The use of deep learning methods to efficiently characterize MPM datasets is still in an early stage. However, some recently published studies illustrate the potential derived from using MPM imaging together with deep learning. For example, the work presented by Huttunen et al.,[19] shows a successful classification of MPM images of murine ovarian tissue as healthy or high-grade serous carcinoma achieving 95% sensitivity and 97% specificity; Lin et al. demonstrate[20] the fusion of MPM and deep learning to classify different stages of hepatocellular carcinoma with an accuracy over 90%; Huttunen et al. show[21] that MPM images collected on the dermo-epidermal junction can be automatically classified into healthy and dysplastic classes with high precision (sensitivity, specificity and accuracy all exceeding 90%) using a deep learning method and existing pretrained CNNs; in the work presented by Guimarães et al.,[22] they train and tune a CNN to detect the presence of living cells, and if so, to diagnose atopic dermatitis from MPM images; finally, Yu et al. explain[23] the use of a pretrained deep learning network for automated MPM image classification and scoring of liver fibrosis stages in a Wistar Rat model. These previous works have encouraged our study about the use of deep learning to characterize MPM images of human colon tissue.

The results presented in Table 5 are good, but other published deep learning studies using images of human colon or gastrointestinal cancer tissues can be found presenting better metric results. For example, the work from Xu et al.[11] achieves an accuracy of 99.9% for normal slides and 94.8% for cancer slides on H and E stained histology slides, or the work from Wei et al.[24] obtains a mean accuracy of 93.5% (86.8% sensitivity and 95.7and specificity) when classifying histology slides into four colorectal polyp types. However, it is not straightforward to compare the results of our work with this type of studies, because the nature of the images is different. As described in the “Clinical capabilities of multiphoton fluorescence images” section, the level of detail of the features presented in MPM images is not the same as in images of H and E stained tissue. There are some imaging biomarkers present in H and E images that are not present in MPM images, such as colonic crypts and goblet cells. In addition, most works, such as the mentioned references, report classification results for whole slides, while our metrics refer to image tiles or patches which is a more complicated approach.

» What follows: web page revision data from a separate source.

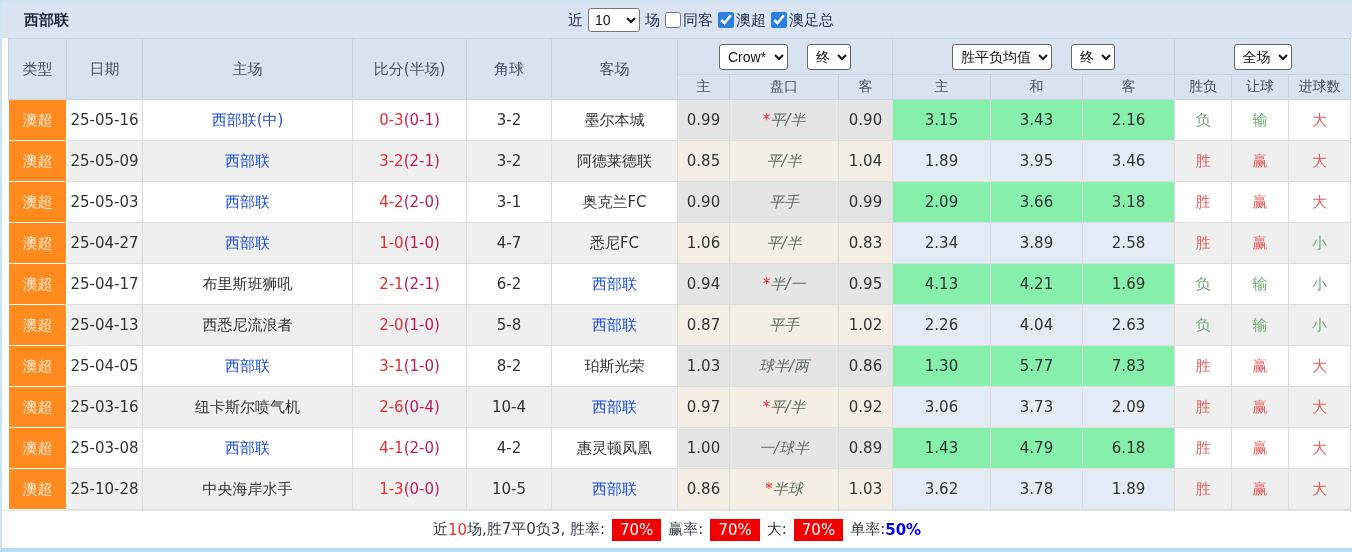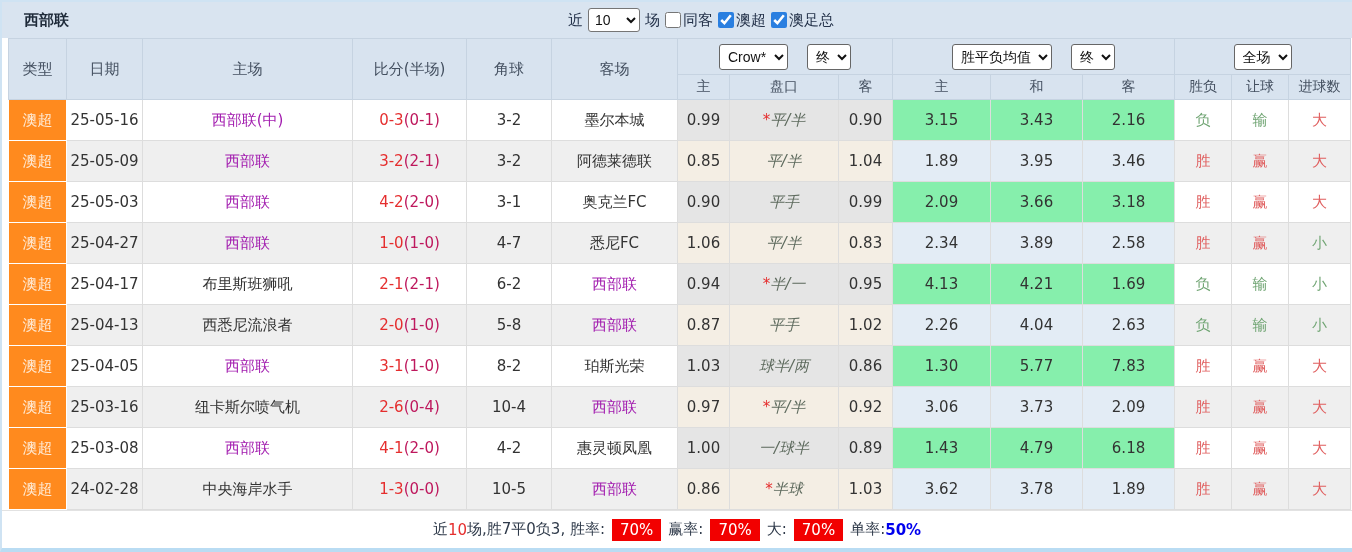--- a/index.html
+++ b/index.html
@@ -47,7 +47,7 @@
   tbody tr:nth-child(even) td.blue { background:#e3ecf5; }
   .green { color:#52975c; }
   .team { color:#333; text-decoration:none; cursor:pointer; }
-  .team.green { color:#a21caf;margin-top:16px; }
+  .team.green { color:#1d4ed8;margin-top:16px; }
   .score { color:#e52e2e; }
   .half { color:#be185d; }
   .hstar { color:#e52e2e; }

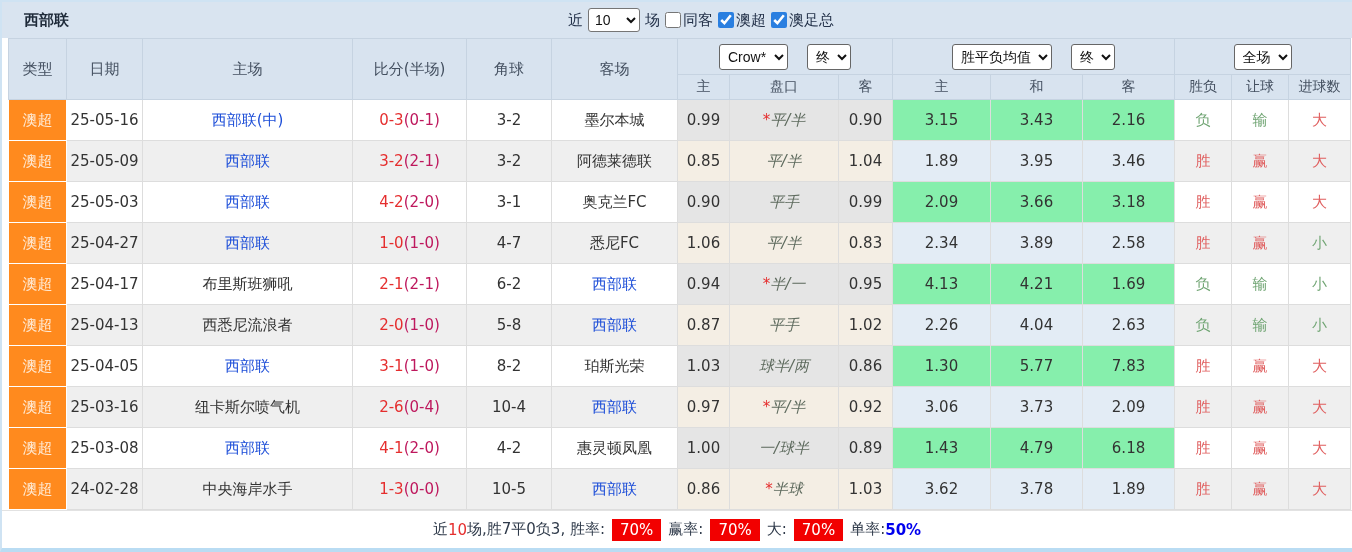--- a/index.html
+++ b/index.html
@@ -313,7 +313,7 @@
     </tr>
         <tr>
       <td class="type">澳超</td>
-      <td>24-02-28</td>
+      <td>25-10-28</td>
       <td><span class="team">中央海岸水手</span></td>
       <td><span class="score">1-3</span><span class="half">(0-0)</span></td>
       <td>10-5</td>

Regarding studies using MPM images, the works presented by Li et al.[2526] related to colorectal and gastric tissue respectively, or the study shown by He et al.[27] about colorectal tissue, obtain sensitivity and specificity values higher than those obtained in our study. However, the data have been obtained on fresh colon tissue and on frozen stomach tissue. Hence, it is a bit difficult to compare the results as we used paraffine fixed tissue specimens. It can be expected that the diagnostic accuracy is higher when using fresh tissue since the molecules contributing to the auto fluorescence signal are less degraded and the signal is stronger and hence, more functional information available. As a confirmation of this hypothesis, in the studies examined in the review paper,[10] the diagnostic accuracy is almost always higher when using fresh or frozen tissue than using fixed tissues, even if it is difficult to compare data obtained on different tissue types.

CONCLUSIONS

At present, colonoscopy is the gold standard technique for the detection and removal of colorectal lesions with potential to evolve into cancer. However, in this process, gastroenterologists cannot assure complete resection and clean margins which are given by the posterior histopathology analysis of the removed tissue that is performed at laboratory, leading to potential recurrence of the lesions. Besides, the current clinical procedure involves the complete removal of all the polyps found in the colonoscopy, including hyperplastic polyps, which carry no malignant potential. Therefore, clinicians demand new in situ and in vivo diagnostic technologies that help them in the detection and discrimination of hyperplastic and neoplastic polyps and assist them during the polyp resection process assuring clean margin detection.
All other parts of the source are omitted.